Через неделю после костюмированного бала помещик с женой навсегда покинули деревню и переехали в Варшаву. Вместо них появился представитель Гиршгольда — веснушчатый еврей, занявший маленькую комнатку во флигеле. На ночь он запирал дверь железным засовом и спал с двумя револьверами под подушкой, а целыми днями просматривал или писал какие-то счета.

Часть мебели из имения увез пан, остальную Гиршгольд велел продать. Один из окрестных помещиков приобрел обстановку гостиной, другой — столовую, третий — спальню. Библиотеку раскупили на вес евреи; американский орган попал к ксендзу, садовые диванчики и стулья перешли в собственность к Гжибу, а Ожеховскому за три рубля досталась большая гравюра «Леда и лебедь», и он молился перед ней вместе с семьей. Паркет очутился в губернском городе и украсил собой помещение окружного суда; штофные обои раскупили портные, пустившие их на корсажи для деревенских щеголих.

Заглянув в усадьбу через несколько недель после отъезда пана, Слимак обомлел при виде полного запустения. В окнах были выбиты стекла; у раскрытых настежь дверей не осталось ни одной ручки; половицы были выломаны, стены ободраны. Зал напоминал свалку, в будуаре пани жена арендатора Иоселя поставила клетки, в которых кудахтали куры, а в кабинете пана, где поселилось несколько евреев, были свалены в огромную груду пилы, топоры и лопаты. Вся прислуга, которая, по условию, могла оставаться до дня святого Яна, бездельничала и шаталась из угла в угол. Выездной кучер пил мертвую, ключница лежала в лихорадке, один из конюхов и буфетный мальчик сидели в волости под арестом за кражу дверных ручек и печных заслонок.

— Кара господня! — прошептал мужик.

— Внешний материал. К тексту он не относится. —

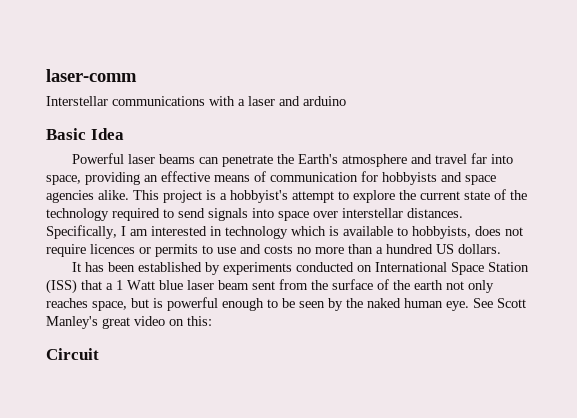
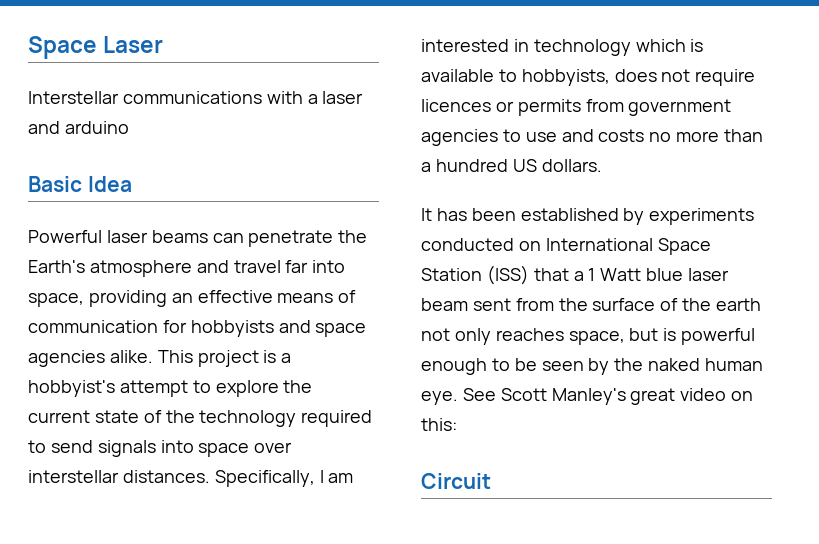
- laser-comm
+ Space Laser
- Specifically, I am interested in technology which is available to hobbyists, does not require licences or permits to use and costs no more than a hundred US dollars.
+ Specifically, I am interested in technology which is available to hobbyists, does not require licences or permits from government agencies to use and costs no more than a hundred US dollars.

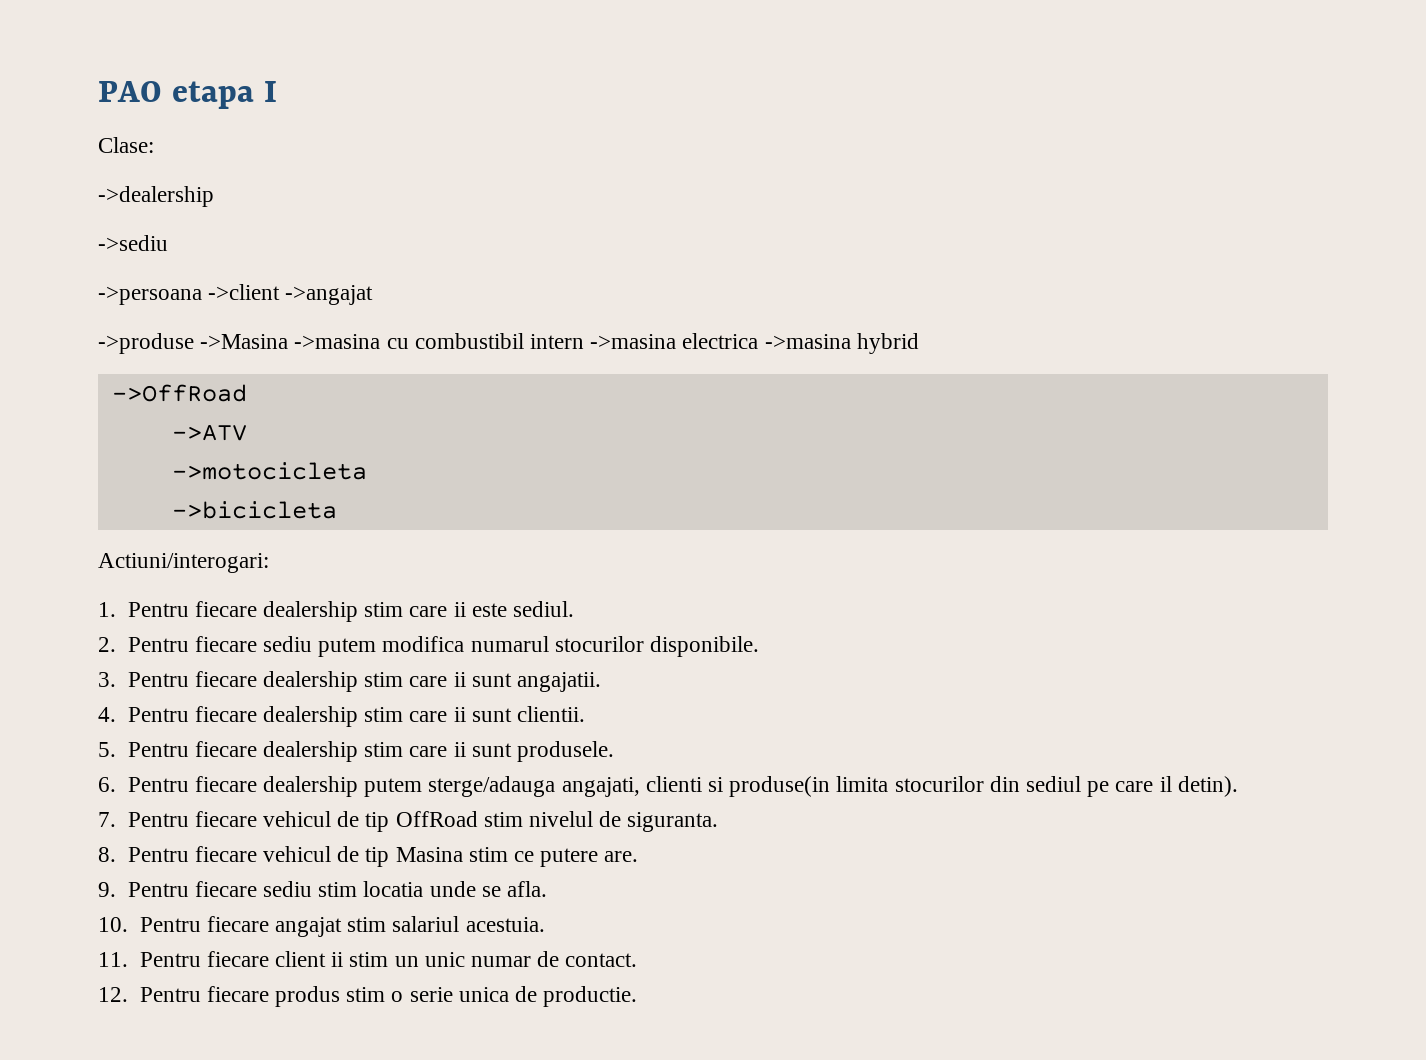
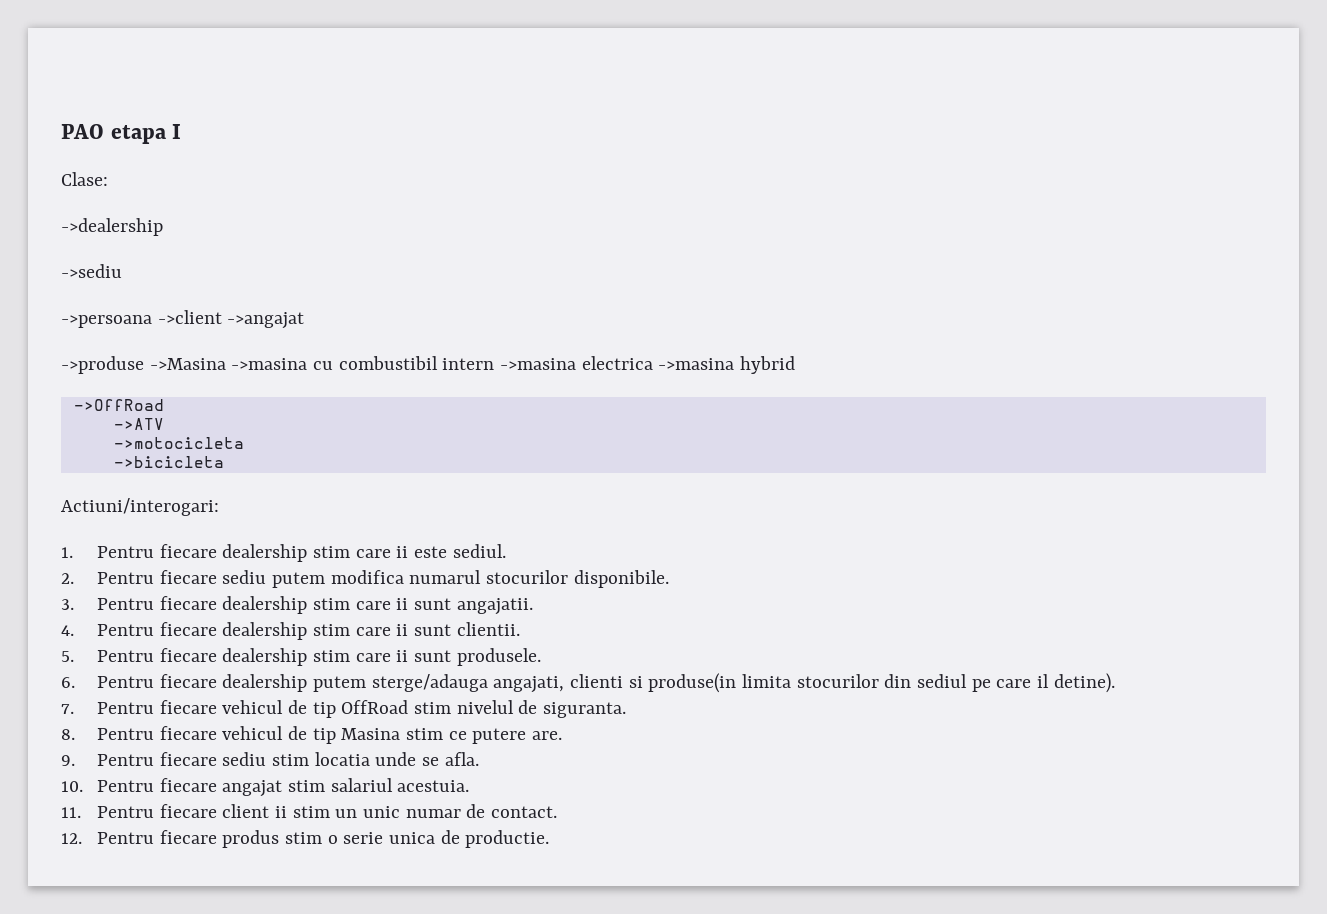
- 6. Pentru fiecare dealership putem sterge/adauga angajati, clienti si produse(in limita stocurilor din sediul pe care il detin).
+ 6. Pentru fiecare dealership putem sterge/adauga angajati, clienti si produse(in limita stocurilor din sediul pe care il detine).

Его обуял ужас при мысли о неведомой силе, которая в мгновение ока разорила дом, незыблемо стоявший два или три столетия.

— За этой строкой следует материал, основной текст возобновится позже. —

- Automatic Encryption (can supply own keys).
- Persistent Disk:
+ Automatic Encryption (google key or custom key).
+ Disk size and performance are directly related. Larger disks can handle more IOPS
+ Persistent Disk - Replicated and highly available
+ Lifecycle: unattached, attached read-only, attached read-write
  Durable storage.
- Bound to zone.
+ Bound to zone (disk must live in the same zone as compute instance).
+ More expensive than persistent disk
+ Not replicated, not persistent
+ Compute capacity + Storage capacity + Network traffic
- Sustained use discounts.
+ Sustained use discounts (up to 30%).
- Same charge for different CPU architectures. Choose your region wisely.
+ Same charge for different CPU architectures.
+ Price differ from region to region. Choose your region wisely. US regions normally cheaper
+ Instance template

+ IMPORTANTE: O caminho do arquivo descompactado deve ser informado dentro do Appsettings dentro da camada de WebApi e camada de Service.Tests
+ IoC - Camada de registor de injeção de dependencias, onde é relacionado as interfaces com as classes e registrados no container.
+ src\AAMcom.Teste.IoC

Ему казалось, что над этим тихим уголком, над деревней и долиной, где он родился и вырос и где почили навек простые люди — его предки, нависла незримая туча, из которой низверглась первая молния, разрушив родовое поместье пана.

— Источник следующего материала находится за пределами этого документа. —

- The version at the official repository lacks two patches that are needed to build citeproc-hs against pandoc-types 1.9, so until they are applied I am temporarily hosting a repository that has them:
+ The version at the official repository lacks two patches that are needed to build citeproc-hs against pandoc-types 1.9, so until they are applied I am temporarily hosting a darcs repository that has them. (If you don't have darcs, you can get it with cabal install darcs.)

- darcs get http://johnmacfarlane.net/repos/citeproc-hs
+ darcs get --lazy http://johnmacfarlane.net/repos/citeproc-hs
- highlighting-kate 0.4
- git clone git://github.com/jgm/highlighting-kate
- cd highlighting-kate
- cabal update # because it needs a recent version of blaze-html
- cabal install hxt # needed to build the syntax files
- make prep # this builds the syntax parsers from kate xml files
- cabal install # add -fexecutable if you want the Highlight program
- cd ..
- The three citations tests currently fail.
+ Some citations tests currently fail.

Через несколько дней жизнь в округе закипела: в имение нахлынули новые люди. Это были дровосеки и плотники, большей частью немцы, нанятые на спешную работу. По дороге, мимо хаты Слимака, они ехали и шли — то гурьбой, то строем, как солдаты. Они разместились в доме, выгнали из клетей прислугу, вывели последний скот из загонов и заняли все уголки. По ночам они жгли на дворе большие костры, а утром всей оравой маршировали в лес.